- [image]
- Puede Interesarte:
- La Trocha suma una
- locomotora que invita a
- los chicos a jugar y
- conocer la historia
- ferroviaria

..............................

[What needs to be done]: What is wanted is the complete set of entries, returned verbatim.

[Exercise output]:
- [image]
- Puede Interesarte:
- La Trocha suma una
- locomotora que invita a
- los chicos a jugar y
- conocer la historia
- ferroviaria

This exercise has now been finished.